GREGG ARAKI: Trompé de biscuit

Le réalisateur culte américain Gregg Araki revient avec un grand « Kaboom », mais délaisse la comédie pour des régions plus sérieuses.

Smith commence à voir le monde différemment…

En lisant le synopsis de « Kaboom », on pourrait croire à une énième comédie à l’américaine sur la jeunesse, le sexe et les prises de drogue involontaires qui régalent depuis quelques années le jeune public avide de blagues lourdes et potaches. Mais il suffit de connaître un tant soit peu le travail de Gregg Araki pour savoir que ce jeune homme va beaucoup plus loin dans ses films – et qu’il n’a pas été acclamé à Sundance, Cannes ou Deauville pour rien.

« Kaboom », c’est l’histoire de Smith, jeune étudiant en première année de fac, celle où l’on ne va pas vraiment en cours, mais pendant laquelle on découvre son corps, ceux des autres et leurs limites respectives. En somme, Smith est un garçon sans histoires : élevé seul par une mère qui s’est mise en quatre pour qu’il ait un meilleur avenir, il hésite encore sur sa sexualité attiré qu’il est autant par son colocataire surfeur très simplet mais au corps impeccable et les filles qu’il rencontre. La personne la plus importante dans sa vie est sa meilleure amie Stella – son « partner in crime » depuis les bancs du collège. A la fac, les deux se débrouillent autant qu’ils peuvent surtout pour s’amuser un maximum. Et c’est justement à une fête que tout va commencer par mal tourner. Après que Smith ait laissé partir Stella dans les bras de sa dernière conquête, une mystérieuse fille qui se nomme Lorelei et qui croit en la sorcellerie, il avale par mégarde un biscuit fourré de haschich, ce qu’on appelle aussi un space cake. Il se retrouve d’abord aux toilettes, y fait l’amour avec London, une fille un peu à côté de la plaque qu’il vient de croiser, puis reprend conscience dans le parc du campus. Là, il assiste à une scène horrible pendant laquelle une jeune fille rousse se fait massacrer par des inconnus pourvus de masques animaliers. Mais le pire de cette scène n’est même pas qu’à son réveil, il ne sait plus s’il a rêvé ou non, mais que cette fille, tout comme Lorelei, ne finissait pas d’apparaître dans ses rêves depuis des mois déjà. Commence alors une enquête semée d’embûches qui va finir par révéler une réalité incroyable?

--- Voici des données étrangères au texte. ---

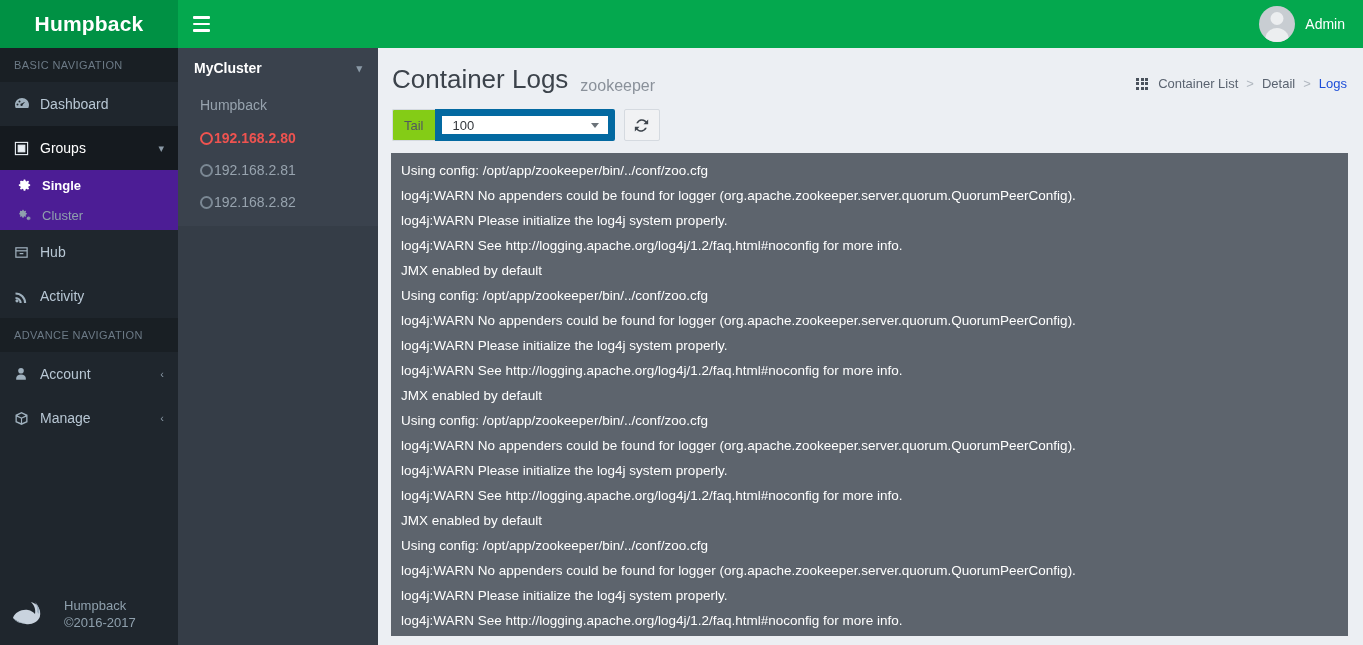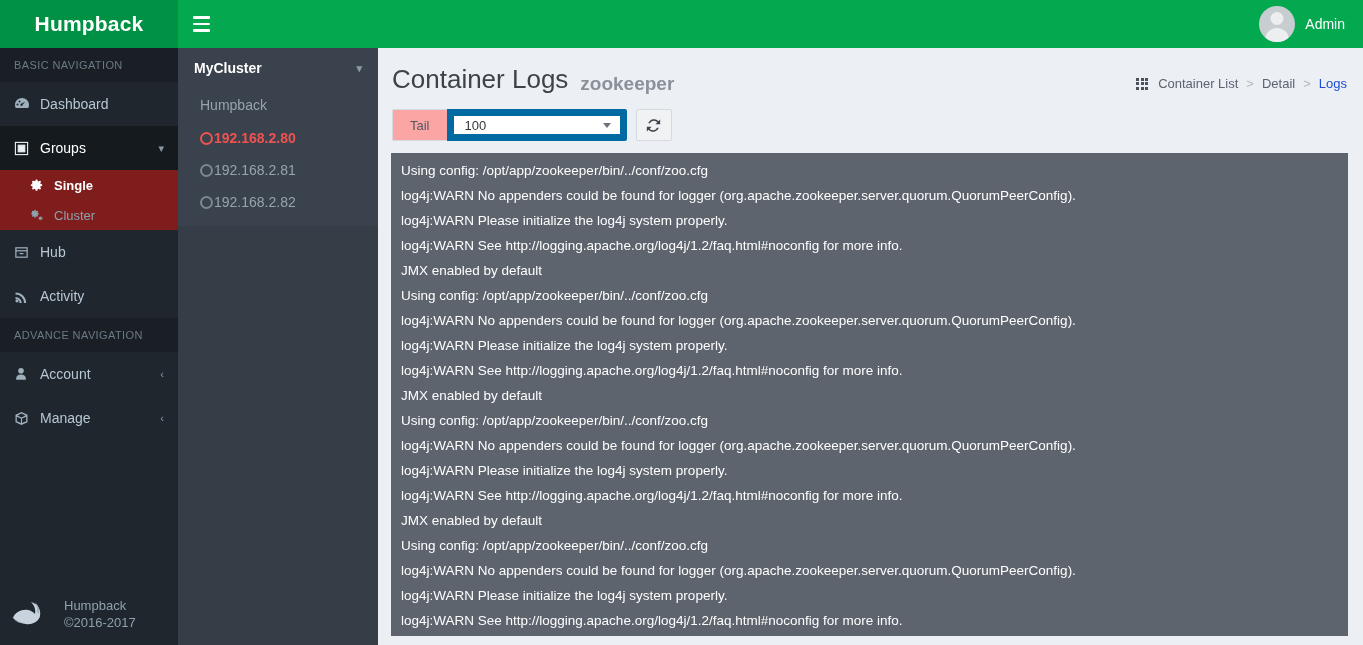"zookeeper" .page-subtitle { font-size: 19px -> 16px; font-weight: bold -> none }
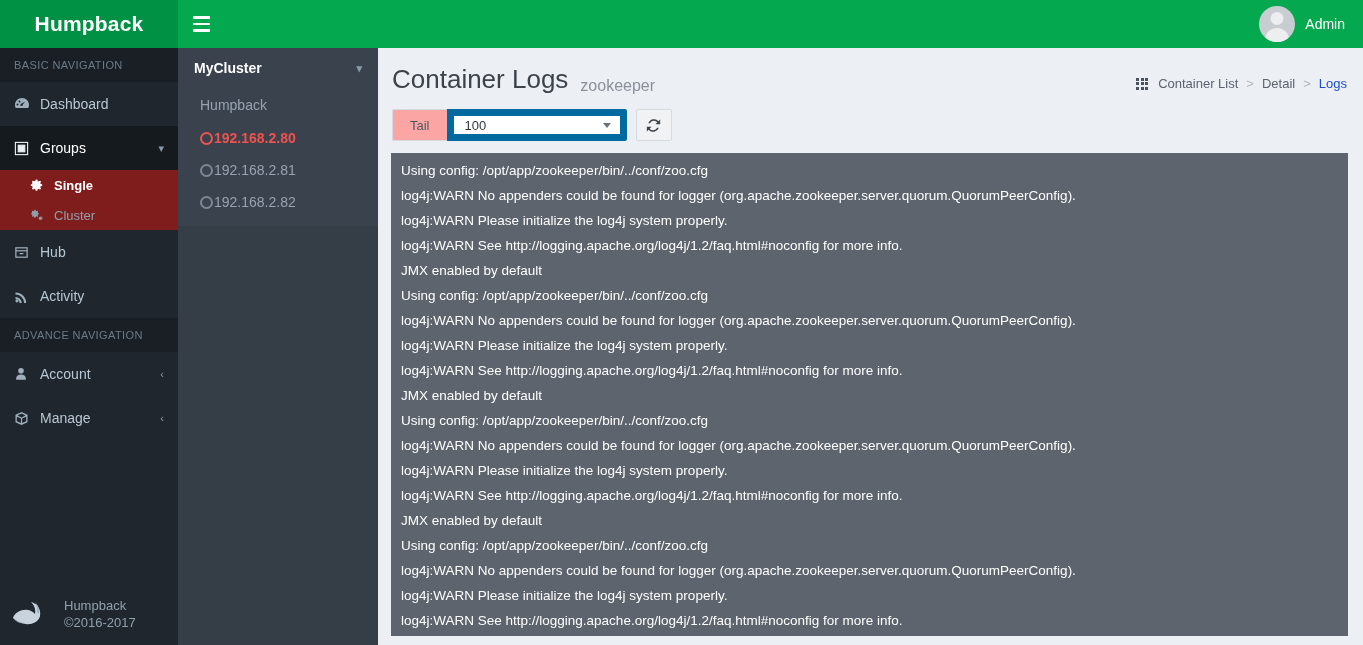"Tail" .ig-addon { background: #fca5a5 -> #84cc16; padding: 0 17px -> 0 11px }
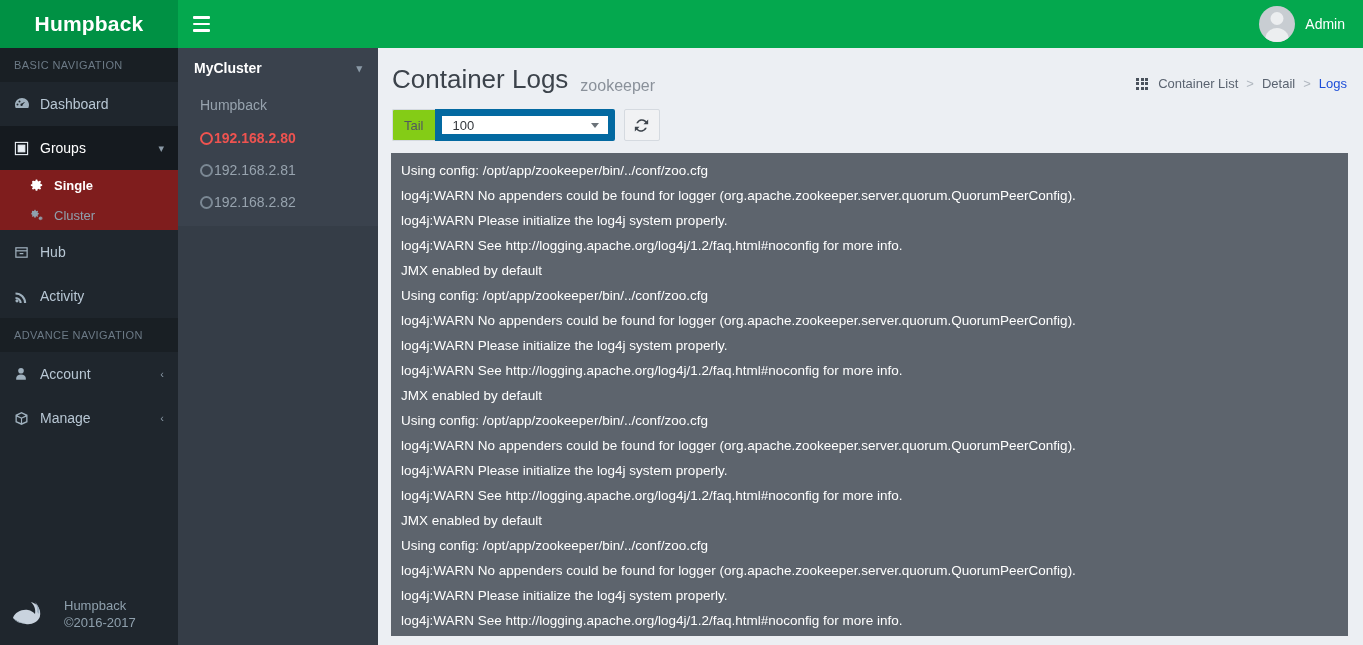"Single" .submenu { background: #7f1d1d -> #4c1d95; padding-left: 12px -> none }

Certains critiques mettent en évidence la parenté entre Gregg Araki et son contemporain et compatriote Larry Clark, connu pour ses études de la jeunesse américaine en déchéance et dénuée de tabous comme « Kids », « Bully » ou encore « Ken Park ». Mais cela n’est que partiellement vrai. S’ils partagent tous les deux une obsession pour la jeunesse, le sexe et la drogue – donc de célébrer un peu leur complexe de Peter Pan sur grand écran – la différence entre les deux créateurs est de taille. Araki mise beaucoup sur l’oeil intérieur de ses personnages, il met en scène leurs rêves et montre la réalité tels qu’ils la perçoivent, alors que la caméra de Clark reste strictement extérieure aux personnages. Là où ce dernier suggère un pseudo-reportage, Araki invite à un voyage onirique qui dépasse la logique de ses personnages et parfois même du spectateur. C’est surtout l’importance des rêves qui fait la différence et qui place Araki plutôt du côté de David Lynch, pour le côté mystérieux et inquiétant de « Kaboom » et du Terry Gilliam de « Fear and Loathing in Las Vegas » pour l’imagerie hallucinée et l’anarchie de la mise en scène qui donne l’impression d’avoir été réalisée sous l’emprise de stupéfiants de temps en temps.

En tout, « Kaboom » ne deviendra probablement pas un film culte, car trop compliqué et confus – surtout vers la fin – pour cela. Pourtant, c’est un excellent film qui montre le cinéma américain comme on l’aime : un peu à côté de la plaque et toujours à la recherche de nouvelles formes d’expression.